Pourquoi notre secteur agroalimentaire peine à percer en Europe

Publié le 31/12/2021 à 18:00

Pourquoi notre secteur agroalimentaire peine à percer en Europe

Publié le 31/12/2021 à 18:00

«En effet, il n’y a pas eu de gains très importants pour notre industrie», dit Martin Lavoie, PDG du Groupe Export agroalimentaire Québec-Canada. (Photo: 123RF)

ANALYSE ÉCONOMIQUE. Après plus de quatre ans de libre-échange avec l’Union européenne, le secteur agroalimentaire du Québec n’a toujours pas récolté les fruits de «l’ouverture» du plus grand marché de la planète aux produits québécois et canadiens, déplorent plusieurs sources.

Entré en vigueur en septembre 2017, l’Accord économique et commercial global (AECG) est la principale entente de libre-échange du Canada, et ce, devant l’Accord Canada–États-Unis–Mexique (qui a a remplacé l’Accord de libre-échange nord-américain, en 2020) et l’Accord de partenariat transpacifique global et progressiste (PTPGP).

Or, malgré l’élimination des tarifs douaniers et de la réduction de barrières non tarifaires, les entreprises agroalimentaires québécoises peinent à percer le lucratif marché européen, selon le ministre de l’Agriculture, des Pêcheries et de l’Alimentation, André Lamontagne.

«On ne tire pas profit des opportunités», déclarait-il dans un entretien à Les Affaires cet automne, en expliquant que c’était les échos qu’il avait sur le terrain.

Martin Lavoie, PDG du Groupe Export agroalimentaire Québec-Canada, la plus importante association d’exportateurs de produits agroalimentaires au pays, confirme que les résultats escomptés il y a quatre ans ne sont pas vraiment au rendez-vous.

 

Peu de gains très importants en Europe

«En effet, il n’y a pas eu de gains très importants pour notre industrie.
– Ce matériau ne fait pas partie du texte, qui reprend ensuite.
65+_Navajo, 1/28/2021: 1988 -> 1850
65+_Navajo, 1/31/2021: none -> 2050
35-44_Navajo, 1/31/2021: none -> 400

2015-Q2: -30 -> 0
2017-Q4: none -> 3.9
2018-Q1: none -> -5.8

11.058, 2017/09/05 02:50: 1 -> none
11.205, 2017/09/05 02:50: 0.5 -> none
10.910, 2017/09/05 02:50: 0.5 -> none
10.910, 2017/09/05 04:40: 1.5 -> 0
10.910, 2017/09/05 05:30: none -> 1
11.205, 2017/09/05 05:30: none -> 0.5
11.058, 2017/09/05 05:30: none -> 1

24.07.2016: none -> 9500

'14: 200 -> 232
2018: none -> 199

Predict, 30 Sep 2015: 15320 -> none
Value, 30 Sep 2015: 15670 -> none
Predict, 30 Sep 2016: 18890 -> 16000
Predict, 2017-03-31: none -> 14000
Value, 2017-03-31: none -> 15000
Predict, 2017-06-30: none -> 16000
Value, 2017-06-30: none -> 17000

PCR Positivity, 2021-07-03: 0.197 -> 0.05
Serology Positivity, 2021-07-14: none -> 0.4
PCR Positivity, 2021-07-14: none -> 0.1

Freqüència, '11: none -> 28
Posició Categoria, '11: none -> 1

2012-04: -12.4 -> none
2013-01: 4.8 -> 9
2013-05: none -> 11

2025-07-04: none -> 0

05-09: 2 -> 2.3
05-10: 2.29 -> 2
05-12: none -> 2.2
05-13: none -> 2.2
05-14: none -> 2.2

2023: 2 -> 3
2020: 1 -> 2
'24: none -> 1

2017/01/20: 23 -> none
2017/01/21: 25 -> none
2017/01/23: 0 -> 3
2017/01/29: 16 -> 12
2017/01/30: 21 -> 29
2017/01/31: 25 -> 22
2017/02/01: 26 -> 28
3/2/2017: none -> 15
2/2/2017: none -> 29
En revanche, il y a plus d’importations en provenance de l’Union européenne», dit-il.

Martin Lavoie donne l’exemple des boissons (incluant le vin), des viandes et des fromages européens, qui sont en croissance sur le marché québécois depuis l’entrée en vigueur du libre-échange avec l’UE en 2017.

Côté québécois, les céréales sont en progression sur le marché européen, ainsi que des produits nichés comme le sirop d’érable ou la canneberge. En revanche, le porc (un produit québécois vedette aux États-Unis et en Asie) n’arrive pas vraiment à faire sa place.

Par exemple, après une progression en 2018, les exportations de viandes porcines du Québec vers l'UE ont chuté en 2019, et elles ont poursuivi leur dégringolade en 2020.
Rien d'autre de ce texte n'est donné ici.